Transcribe the records that follow. Keep every word exactly, and drop the pictures.

╭─ DATA UNDER STUDY

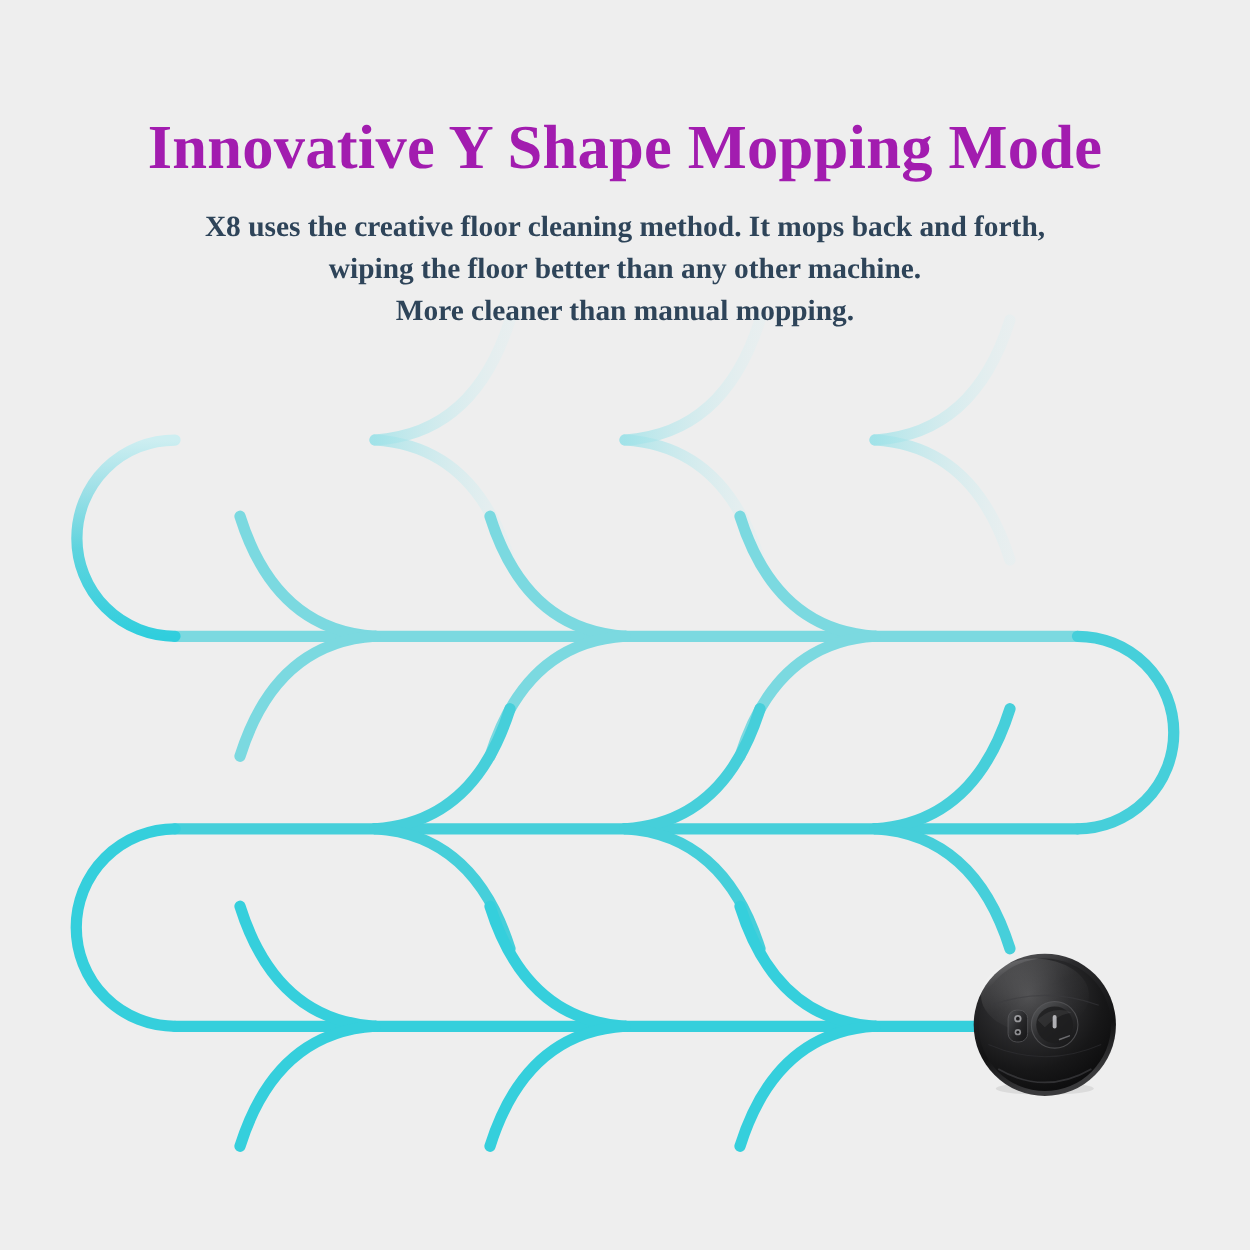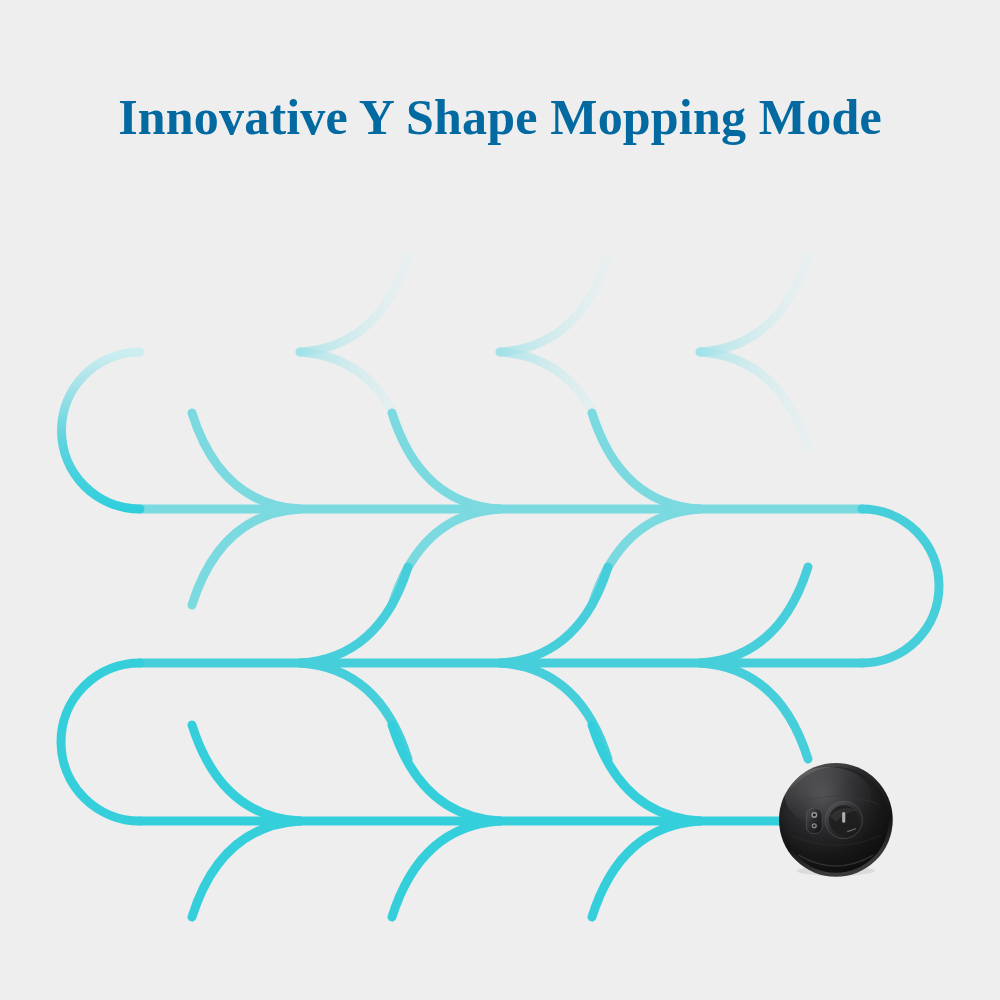--- a/index.html
+++ b/index.html
@@ -34,21 +34,21 @@
   }
 
   .headline {
     margin: 0;
     padding: 0;
     font-family: "Liberation Serif", "DejaVu Serif", serif;
     font-weight: 700;
     font-size: 50px;
     line-height: 1.08;
     letter-spacing: 0.2px;
-    color: #0369a1;
+    color: #a21caf;
     padding-top: 90px;
   }
 
   .subcopy {
     margin: 0;
     padding: 0;
     margin-top: 22px;
     font-family: "Liberation Serif", "DejaVu Serif", serif;
     font-weight: 700;
     font-size: 23.5px;
@@ -76,20 +76,25 @@
     z-index: 6;
   }
 </style>
 </head>
 <body>
 
 <div id="stage">
 
   <div class="text-block">
     <h1 class="headline">Innovative Y Shape Mopping Mode</h1>
+    <div class="subcopy">
+      <span class="line">X8 uses the creative floor cleaning method. It mops back and forth,</span>
+      <span class="line">wiping the floor better than any other machine.</span>
+      <span class="line">More cleaner than manual mopping.</span>
+    </div>
   </div>
 
   <svg id="path-diagram" viewBox="0 0 1000 1000">
     <defs>
 
       <linearGradient id="fadeRow1" x1="0" y1="0" x2="1" y2="0">
         <stop offset="0" stop-color="#9fe2e8" stop-opacity="0.95"></stop>
         <stop offset="0.45" stop-color="#b6e8ed" stop-opacity="0.85"></stop>
         <stop offset="0.80" stop-color="#cdeff2" stop-opacity="0.55"></stop>
         <stop offset="1" stop-color="#e3f6f8" stop-opacity="0.05"></stop>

╰─

◆ OUTPUT FOR THIS EXERCISE
--- a/index.html
+++ b/index.html
@@ -34,21 +34,21 @@
   }
 
   .headline {
     margin: 0;
     padding: 0;
     font-family: "Liberation Serif", "DejaVu Serif", serif;
     font-weight: 700;
     font-size: 50px;
     line-height: 1.08;
     letter-spacing: 0.2px;
-    color: #0369a1;
+    color: #a21caf;
     padding-top: 90px;
   }
 
   .subcopy {
     margin: 0;
     padding: 0;
     margin-top: 22px;
     font-family: "Liberation Serif", "DejaVu Serif", serif;
     font-weight: 700;
     font-size: 23.5px;
@@ -76,20 +76,25 @@
     z-index: 6;
   }
 </style>
 </head>
 <body>
 
 <div id="stage">
 
   <div class="text-block">
     <h1 class="headline">Innovative Y Shape Mopping Mode</h1>
+    <div class="subcopy">
+      <span class="line">X8 uses the creative floor cleaning method. It mops back and forth,</span>
+      <span class="line">wiping the floor better than any other machine.</span>
+      <span class="line">More cleaner than manual mopping.</span>
+    </div>
   </div>
 
   <svg id="path-diagram" viewBox="0 0 1000 1000">
     <defs>
 
       <linearGradient id="fadeRow1" x1="0" y1="0" x2="1" y2="0">
         <stop offset="0" stop-color="#9fe2e8" stop-opacity="0.95"></stop>
         <stop offset="0.45" stop-color="#b6e8ed" stop-opacity="0.85"></stop>
         <stop offset="0.80" stop-color="#cdeff2" stop-opacity="0.55"></stop>
         <stop offset="1" stop-color="#e3f6f8" stop-opacity="0.05"></stop>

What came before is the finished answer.